Fast forward over five years later and I still work for the same company in a finance role. Not to mention, it is one of the largest companies in the US. It is fair to say I have my younger self and my Mom to thank. So, thank you Mom.
What I failed to realize was the doors it would open up. I was stepping foot into a Fortune 500 company and gaining valuable experience at the store level. Unknowingly, I was positioning myself quite well for post-grad when I was set to begin my career.

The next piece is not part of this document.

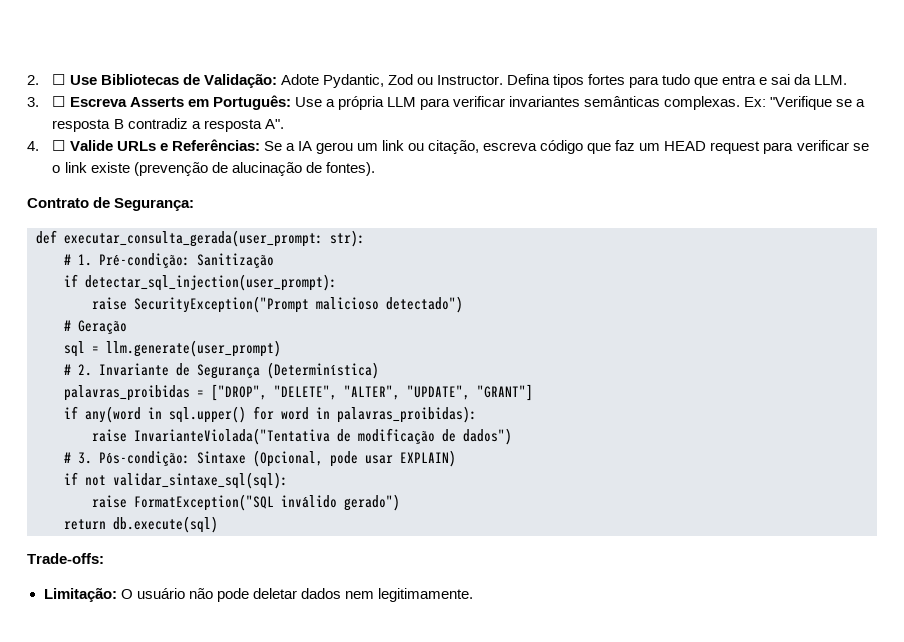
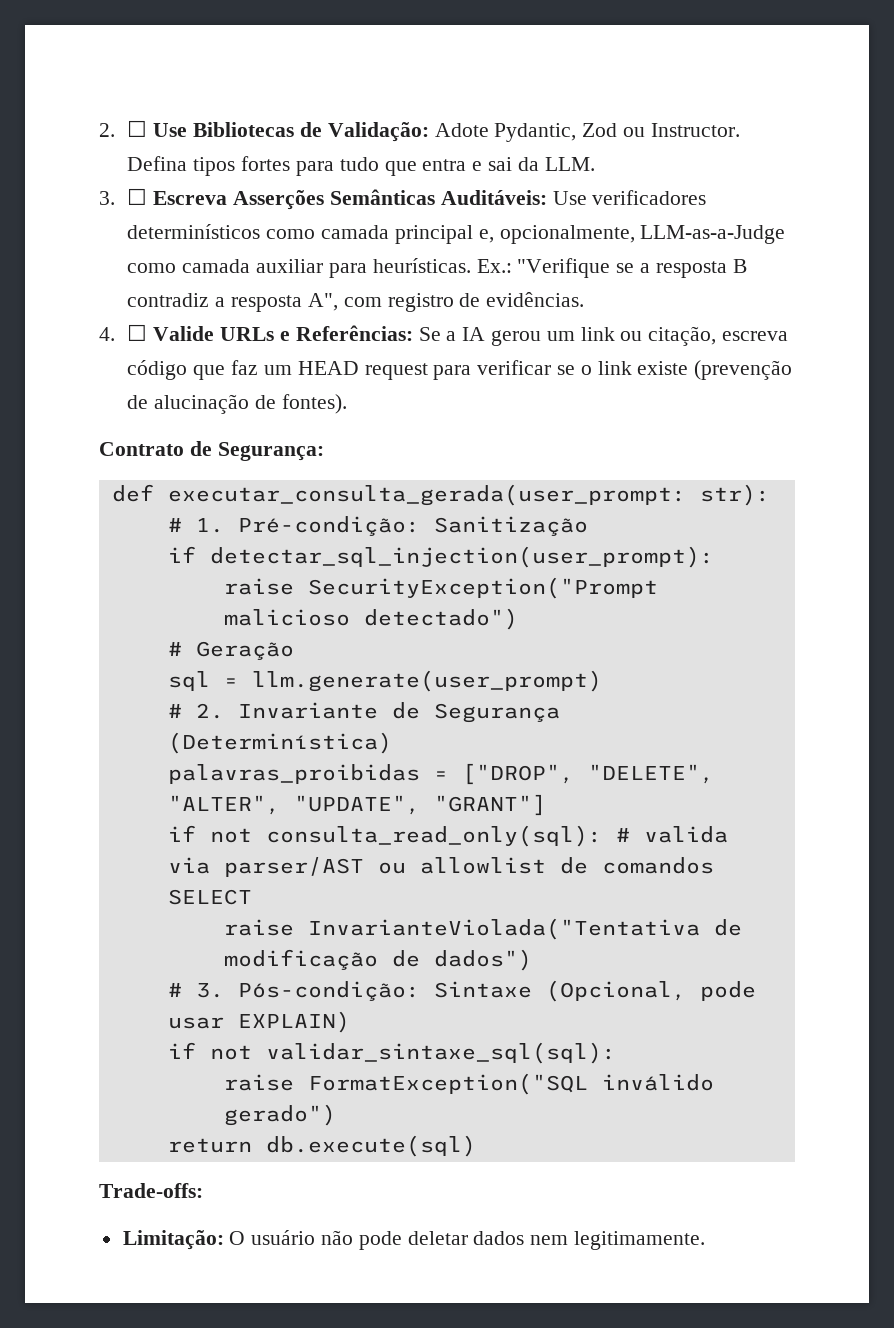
- 3. ☐ Escreva Asserts em Português: Use a própria LLM para verificar invariantes semânticas complexas. Ex: "Verifique se a resposta B contradiz a resposta A".
+ 3. ☐ Escreva Asserções Semânticas Auditáveis: Use verificadores determinísticos como camada principal e, opcionalmente, LLM-as-a-Judge como camada auxiliar para heurísticas. Ex.: "Verifique se a resposta B contradiz a resposta A", com registro de evidências.
- if any(word in sql.upper() for word in palavras_proibidas):
+ if not consulta_read_only(sql): # valida via parser/AST ou allowlist de comandos SELECT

Being a deli clerk wasn’t a passion of mine but it did set me up well to advance towards something I was passionate about.
We are told to always chase our passions but it is quite hard for a 19-year-old kid to really chase his passion for finance. I think that advice can be a bit misdirected. It’s very hard to get paid for doing what you want, especially to begin. We are led to believe we must always do something that involves our passions but that belief often struggles to meet reality.
I think it can be boiled down to two options for chasing your passion early on:
Get a job close to the work you want to do and with each promotion, get closer to combining your career and passion.
Have a job that affords a lifestyle to chase whatever your passion may be.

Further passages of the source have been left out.